Aprendizaje inolvidable.

por chamlaty

Cuenta una antigua leyenda que tras su desastrosa derrota en Rusia, Napoleón se vio obligado a huir a toda prisa en retirada. Los soldados del ejército enemigo lo perseguían y no querían dejar pasar la oportunidad de acabar con su principal adversario en ese momento de debilidad. Se dice que en su huida, viéndose acorralado, tuvo que refugiarse en la casa de un viejo sastre judío. Cuando llegó allí, en medio de la noche, suplicó a sus habitantes que lo ocultaran de sus perseguidores.

El viejo judío, que no tenía la menor idea de quien era, se apiadó de él y decidió esconderle en un cesto en el que se amontonaban unas ropas viejas.

Apenas unos minutos después, se abrió la puerta y un grupo de soldados apareció preguntando por si alguien había buscado refugio en aquella casa. El judío negó con la cabeza e invitó a los soldados a registrar su casa. Los soldados buscaron precipitadamente en todas las habitaciones, incluso llegaron a clavar sus bayonetas en aquel cesto de ropa, pero finalmente, continuaron su búsqueda en otro lugar.

Cuando Napoleón creyó estar seguro abandonó su escondite y pálido como un fantasma se dirigió al judío para agradecer su ayuda: “Ahora puedo decirte quien soy – le dijo – y, puesto que me has salvado de una muerte segura, puedes pedirme tres cosas, que te las concederé.”

Por un momento el viejo judío no supo que contestar, pues siempre había sido una persona de necesidades sencillas, pero tras pensarlo un tiempo dijo: “Hace dos años que tengo goteras en mi tejado. Estoy muy mayor para repararlas y si no hago algo pronto el tejado se derrumbará sobre mi cabeza. ¿Podrías conseguir que alguien lo arreglara?”

Napoleón lo miró con gran sorpresa y le contestó: “Puesto que ese es tu primer deseo así se hará, pero ¿cómo es que pides cosas tan triviales? ¿Cómo no pides cosas más importantes? No olvides que solo te quedan dos cosas por pedirme.”
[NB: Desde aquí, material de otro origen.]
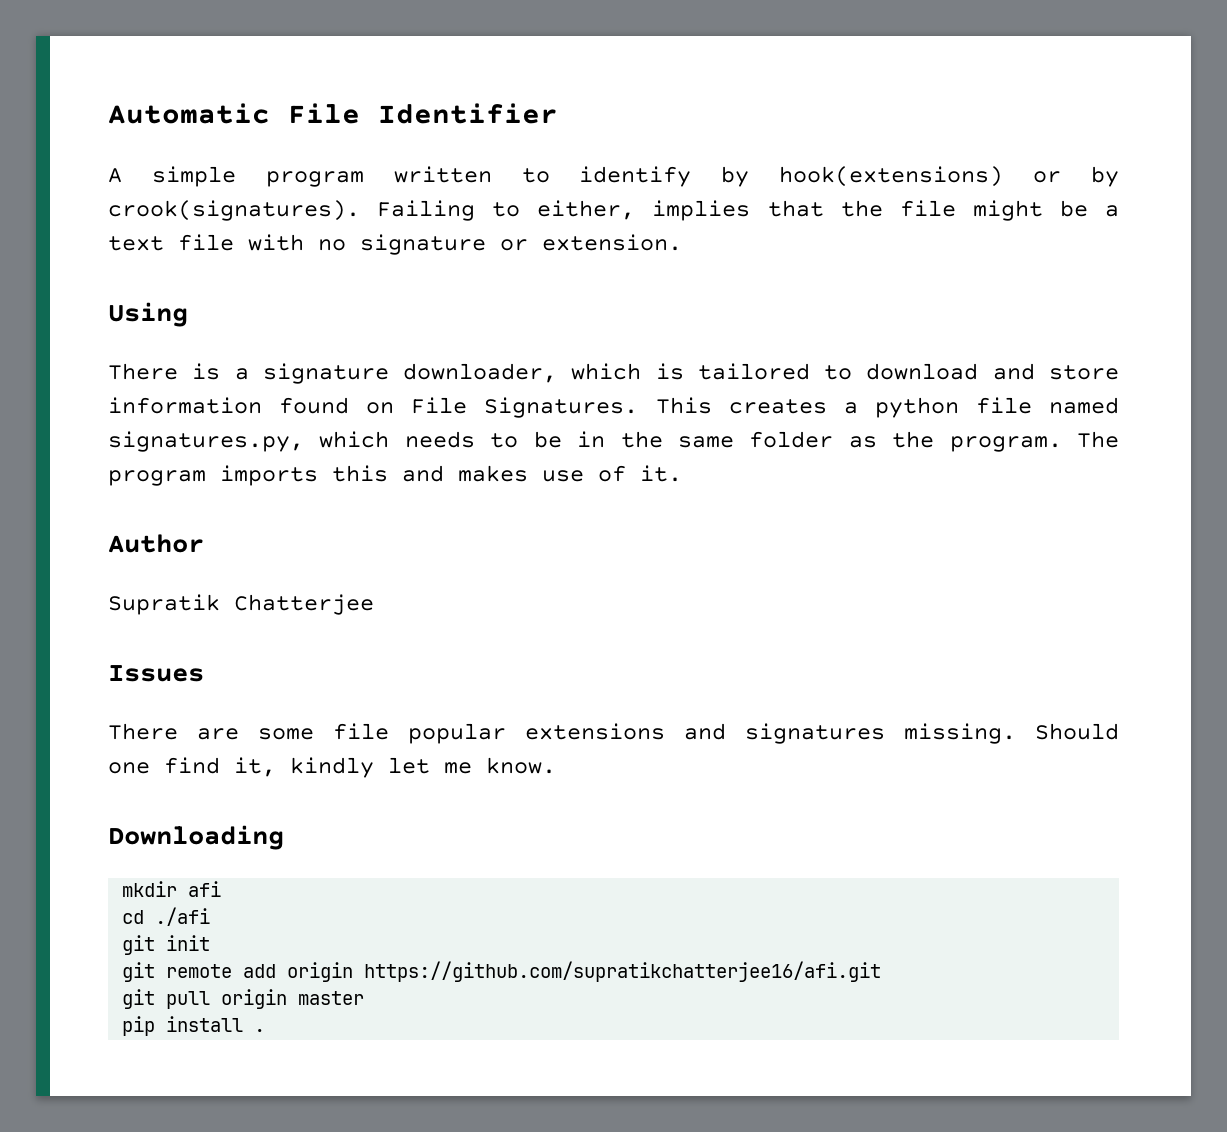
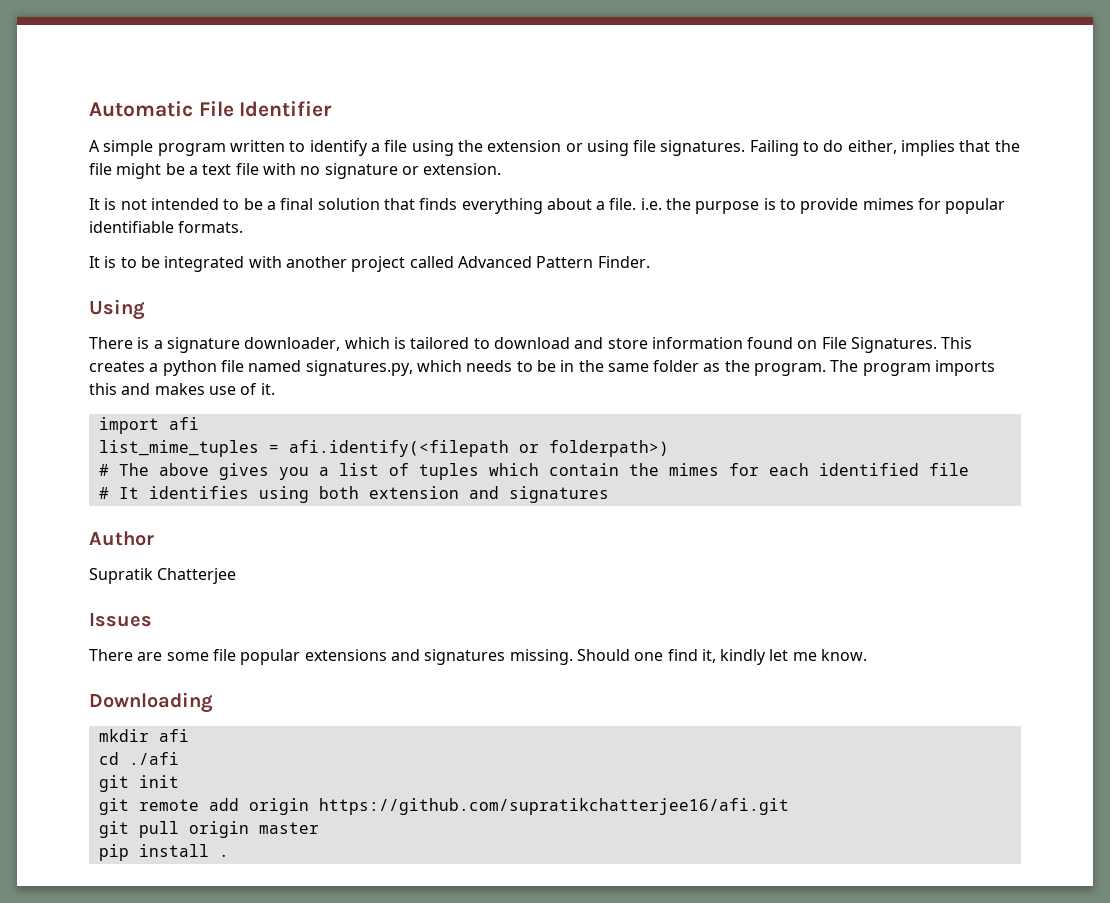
[721,166,1120,187] [108,200,360,221] by hook(extensions) or by crook(signatures). -> [370,140,746,156] a file using the extension or using file signatures.
(521, 209) none -> [823,140,844,152] do
(682, 242) none -> [89,198,1006,214] [89,221,244,233] [89,256,650,272] // It is not intended to be a final solution that finds everything about a file. i.e. the purpose is to provide mimes for popular identifiable formats. // It is to be integrated with another project called Advanced Pattern Finder.
(682, 473) none -> [98,417,199,434] [98,440,669,457] [98,463,969,480] [98,486,609,503] // import afi // list_mime_tuples = afi.identify(<filepath or folderpath>) // # The above gives you a list of tuples which contain the mimes for each identified file // # It identifies using both extension and signatures

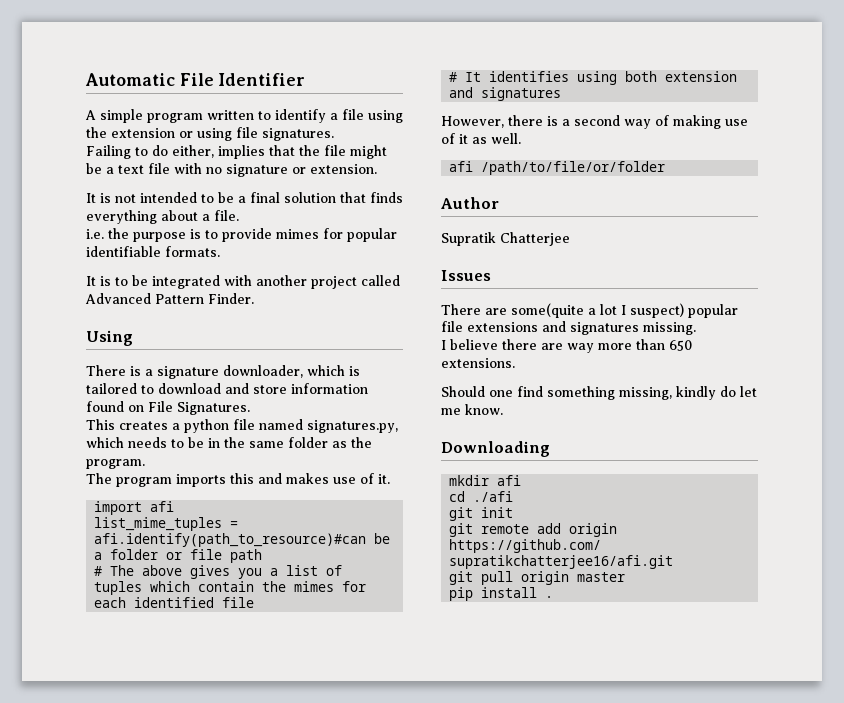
(746, 148) none -> (334, 134) //
(637, 204) none -> (239, 215) //
(938, 345) none -> (250, 408) //
(827, 369) none -> (145, 464) //
[288,440,669,457] afi.identify(<filepath or folderpath>) -> [94,533,391,547] [94,549,263,563] afi.identify(path_to_resource)#can be a folder or file path
(609, 494) none -> [441,115,748,129] [441,133,521,144] [449,161,666,175] // However, there is a second way of making use of it as well. // afi /path/to/file/or/folder
[166,649,767,665] some file popular extensions and signatures missing. Should one find it, kindly -> [511,303,738,318] [441,321,696,335] [441,339,692,353] [441,358,515,368] [441,386,736,400] some(quite a lot I suspect) popular file extensions and signatures missing. // I believe there are way more than 650 extensions. // Should one find something missing, kindly do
El judío pensó las palabras del emperador y buscó algo importante y necesario que le pudiera pedir. Tras unos minutos formuló la segunda de sus peticiones: “En esta misma calle hay una sastrería, es mi competencia y me quita los pocos clientes que aún confían en mis torpes manos. ¿Podrías arreglarlo para que él se mudara a otro pueblo?”

Desde luego este viejo está chiflado – pensó el emperador – Puede pedir cualquier cosa y está malgastando uno a uno sus deseos. “Bien se hará como dices. ¿Cuál es tu último deseo?” dijo Napoleón con cierta impaciencia.

Al escuchar que era su último deseo, el viejo realmente se concentró en buscar algo que realmente le mereciera la pena, cuando de pronto los ojos se le iluminaron y descubrió cuál iba a ser su última petición: “Quisiera saber… ¿cómo te sentiste cuando, al estar escondido en el cesto, los soldados agujerearon las ropas con sus bayonetas?”

Al escuchar sus palabras Napoleón enfureció. “Pero, ¿cómo se te ocurre preguntar tal desfachatez? Definitivamente tú no puedes ser más que un viejo loco que no merece vivir. Ordenaré inmediatamente que te fusilen.”

El pobre sastre lloró y suplicó el perdón del emperador, pero Napoleón parecía fuera de sí, y sus soldados ya habían atado al judío dispuestos a cumplir las órdenes. Sin duda aquellas extrañas peticiones habían ofendido gravemente al emperador francés.

Aquella misma madrugada, el sastre fue sacado de su celda y conducido ante un grupo de soldados armados con rifles. Le vendaron los ojos y lo ataron a un árbol. El capitán encargado de la ejecución emplazó a sus hombres y empezó la fatídica cuenta: “Preparados, apunten,…” Iba a pronunciar la última palabra cuando un oficial que había permanecido atento a toda la operación detuvo la ejecución.

Los soldados bajaron sus armas y el oficial se acercó al viejo. Mientras le quitaba la venda de los ojos le dijo: “El emperador te perdona y te manda esta carta.”

El viejo sastre tomó la carta con sus manos temblorosas y la abrió. La carta decía así: “He sentido exactamente lo que tú ahora. Tu tercer deseo se ha cumplido.”

Desde aquel día el sastre conservó como un tesoro aquella carta y… jamás, jamás olvidó lo que había aprendido.

Lo que aprendamos con la mente lo recordaremos algún tiempo, pero lo que aprendamos con el corazón, no lo olvidaremos nunca.

Como decía Confucio “Dímelo y lo olvidaré; enséñame y lo recordaré; implícame y aprenderé”.